母 1
「うるさい!」
大声で泣く私に、ママが一言放って自室に入った。ただ、構ってほしかった。今日何があったのか聞いてほしかった。夕方から、ずっとママの帰りを待っていた。泣いたら、絶対に心配してくれると思ったのに。
「おばあちゃん!」
次の日、家に帰るとリビングにおばあちゃんがいた。
「おかえりなさい。待ってたのよ」
おばあちゃんが、私を抱き寄せてくれる。また泣きそうになったが、ママに言われたら怖いので我慢した。

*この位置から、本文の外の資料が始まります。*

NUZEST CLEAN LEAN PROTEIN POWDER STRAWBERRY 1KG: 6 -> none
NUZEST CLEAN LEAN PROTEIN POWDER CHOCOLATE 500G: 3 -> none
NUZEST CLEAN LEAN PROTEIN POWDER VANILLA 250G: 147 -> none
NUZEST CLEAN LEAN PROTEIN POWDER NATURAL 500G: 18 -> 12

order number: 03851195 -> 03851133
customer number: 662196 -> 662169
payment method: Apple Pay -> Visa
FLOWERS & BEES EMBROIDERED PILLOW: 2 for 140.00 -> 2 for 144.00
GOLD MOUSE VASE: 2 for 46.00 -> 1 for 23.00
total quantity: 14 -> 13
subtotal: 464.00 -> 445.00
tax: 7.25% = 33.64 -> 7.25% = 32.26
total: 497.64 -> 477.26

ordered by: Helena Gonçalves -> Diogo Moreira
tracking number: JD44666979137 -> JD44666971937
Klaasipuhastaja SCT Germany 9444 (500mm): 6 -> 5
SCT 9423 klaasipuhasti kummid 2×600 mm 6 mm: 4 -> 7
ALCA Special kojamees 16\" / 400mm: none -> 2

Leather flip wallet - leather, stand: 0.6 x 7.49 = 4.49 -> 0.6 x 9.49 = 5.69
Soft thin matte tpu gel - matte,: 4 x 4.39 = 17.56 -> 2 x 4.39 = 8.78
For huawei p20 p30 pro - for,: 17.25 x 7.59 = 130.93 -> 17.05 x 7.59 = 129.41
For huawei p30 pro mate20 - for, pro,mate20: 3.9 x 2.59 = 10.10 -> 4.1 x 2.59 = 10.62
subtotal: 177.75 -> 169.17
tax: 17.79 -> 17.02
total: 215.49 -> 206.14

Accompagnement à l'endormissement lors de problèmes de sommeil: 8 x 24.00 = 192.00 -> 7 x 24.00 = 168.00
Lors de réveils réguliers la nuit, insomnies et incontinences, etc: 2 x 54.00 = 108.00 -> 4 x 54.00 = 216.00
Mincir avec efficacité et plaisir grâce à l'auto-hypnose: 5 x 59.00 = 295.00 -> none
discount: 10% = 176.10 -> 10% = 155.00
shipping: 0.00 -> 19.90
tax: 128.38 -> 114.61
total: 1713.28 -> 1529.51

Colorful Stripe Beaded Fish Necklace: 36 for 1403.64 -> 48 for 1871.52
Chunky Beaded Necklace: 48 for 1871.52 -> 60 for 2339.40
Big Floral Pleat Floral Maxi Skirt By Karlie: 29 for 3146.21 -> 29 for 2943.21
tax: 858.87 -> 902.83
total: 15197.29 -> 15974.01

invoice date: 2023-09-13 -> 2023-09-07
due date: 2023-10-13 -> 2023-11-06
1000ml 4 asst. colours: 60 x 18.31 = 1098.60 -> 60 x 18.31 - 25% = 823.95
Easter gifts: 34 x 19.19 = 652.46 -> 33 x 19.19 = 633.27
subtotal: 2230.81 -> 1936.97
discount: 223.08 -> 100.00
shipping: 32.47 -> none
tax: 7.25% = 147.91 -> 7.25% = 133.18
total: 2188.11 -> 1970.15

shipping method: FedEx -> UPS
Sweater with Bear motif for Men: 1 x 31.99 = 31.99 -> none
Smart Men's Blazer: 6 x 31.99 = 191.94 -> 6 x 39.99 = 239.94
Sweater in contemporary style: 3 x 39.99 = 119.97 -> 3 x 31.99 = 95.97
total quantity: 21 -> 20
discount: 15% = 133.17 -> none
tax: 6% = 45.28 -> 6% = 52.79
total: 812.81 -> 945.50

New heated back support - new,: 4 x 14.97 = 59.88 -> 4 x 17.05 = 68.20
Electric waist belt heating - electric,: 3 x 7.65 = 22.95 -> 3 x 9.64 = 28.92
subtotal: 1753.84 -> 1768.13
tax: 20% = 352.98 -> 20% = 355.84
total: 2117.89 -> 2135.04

「ねえ、お友達がたくさんいるところに行ってみない?」
私は、よくわからないまま頷いた。連れて行かれた場所は、家から歩いて七分のところにある公民館だった。
いつもは横を通るだけで、中に入ったことはなかった。奥の方から、子供たちの笑い声が聞こえてきた。
「あそこの部屋で、学校が終わった後に遊べるのよ」
おばあちゃんが、私の手を握ってこっちを見る。不安そうな顔を浮かべる私に、にっこりと微笑む。
「あら、こんにちは」
中に入ると、おばあちゃんより少し若そうな女の人がこちらに歩いてくる。
「すみません、急に。この子を、ここにお願いできないかしら」
おばあちゃんが、握った私の手を上下に振りながら話す。私は、おばあちゃんがどうしてここに私を連れて来たのか、なんとなくわかった。
「里子ちゃん、ごめんね。本当はばあちゃんの家に連れて行きたいんだけど、おじさんの家族もいるでしょう。小学校が終わるまでは、学校が終わったらあそこで遊ぶのよ」
家に戻ってすぐ、おばあちゃんが申し訳なさそうに話し始めた。私は今、小学校三年生。あと三年は、あそこに通うことになる。おばあちゃんの家には、ママのお兄さんの家族が住んでいる。確か、この前赤ちゃんが産まれたばっかりだった。本当は、おばあちゃんと過ごしたかったが、家で一人で待つよりは公民館にいた方が良いかもしれないと思った。もう、一人は耐えられない、そう思った。
「すみません、はい、すみません」
ママが、ずっと電話で謝っている。私の視線に気づくと、キッと睨みつけて自室に入ってしまった。しばらくしてリビングに戻ってくると、コーチに呼ばれたから、とまた家を出てしまった。
私のママは、静岡のバスケットボールチームに所属している。私を産んだのは、ママがまだ十代だった頃。当時付き合っていた人は、逃げてしまったそうだ。おばあちゃんとママが話していたのを、たまたま聞いてしまったことがあった。私を産むか迷っていたこと、スポーツ選手と子育てを両立するのは無理だと思ったこと、私を産んでからもチームには私の存在を伝えていないこと。私が寝たと信じて、狭い寝室で二人が話しているのを、聞いてしまった。